The lines to copy are those holding the string "imported" in the entries below.

[Detected change data]
-*-*-

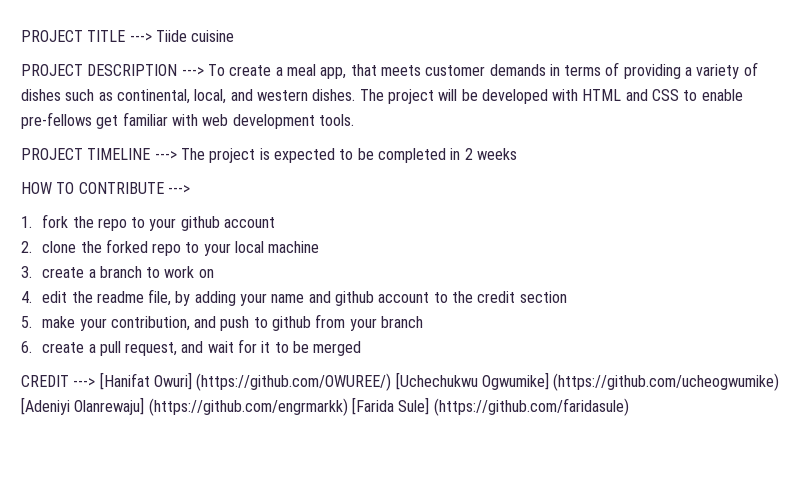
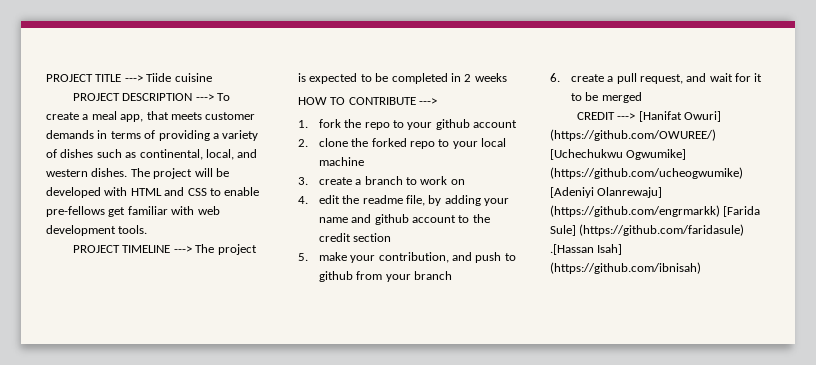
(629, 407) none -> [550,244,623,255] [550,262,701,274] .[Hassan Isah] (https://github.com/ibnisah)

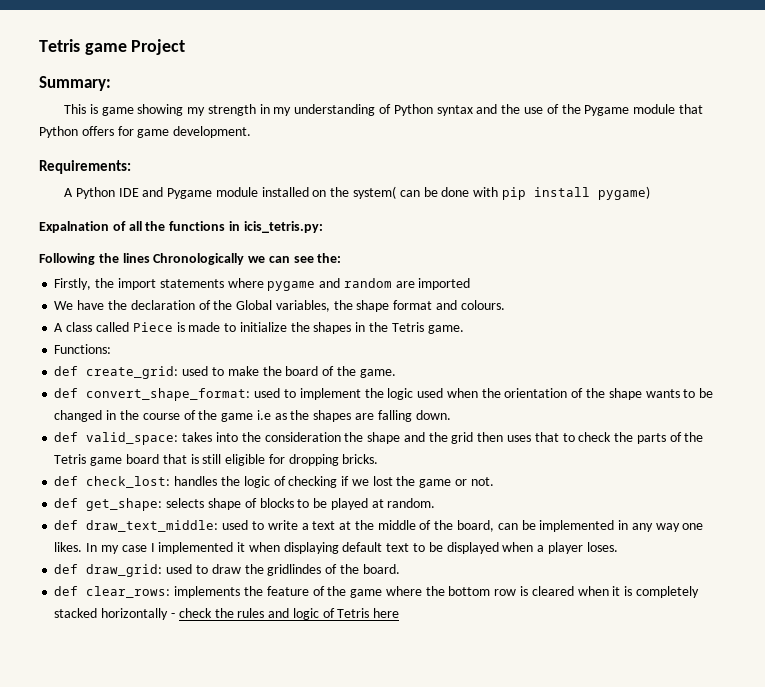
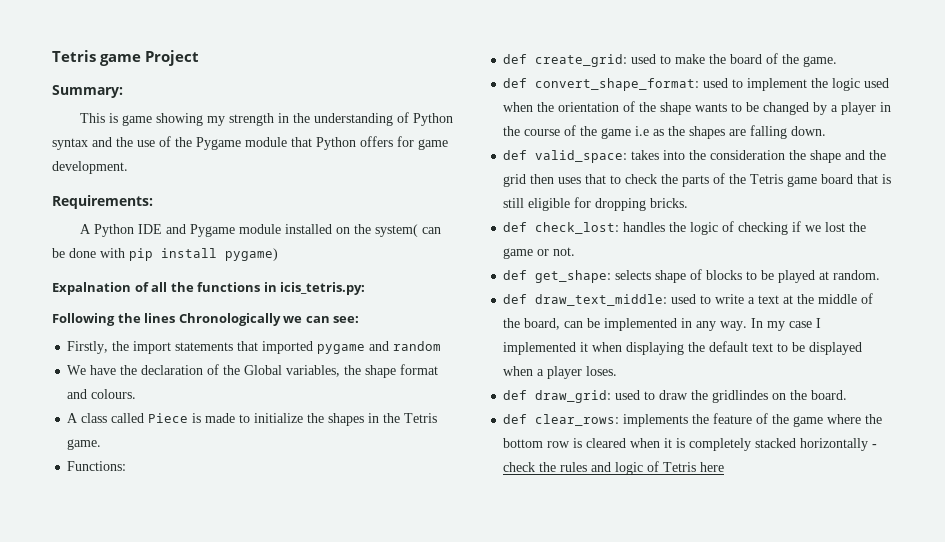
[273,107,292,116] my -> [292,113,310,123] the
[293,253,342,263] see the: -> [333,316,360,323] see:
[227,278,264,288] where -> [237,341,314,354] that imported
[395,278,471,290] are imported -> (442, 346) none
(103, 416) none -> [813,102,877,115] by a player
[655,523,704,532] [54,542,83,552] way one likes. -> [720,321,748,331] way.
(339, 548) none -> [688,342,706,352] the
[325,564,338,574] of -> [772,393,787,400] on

-*-*-

## Solution to the exercise
[227,278,264,288] where -> [237,341,314,354] that imported
[395,278,471,290] are imported -> (442, 346) none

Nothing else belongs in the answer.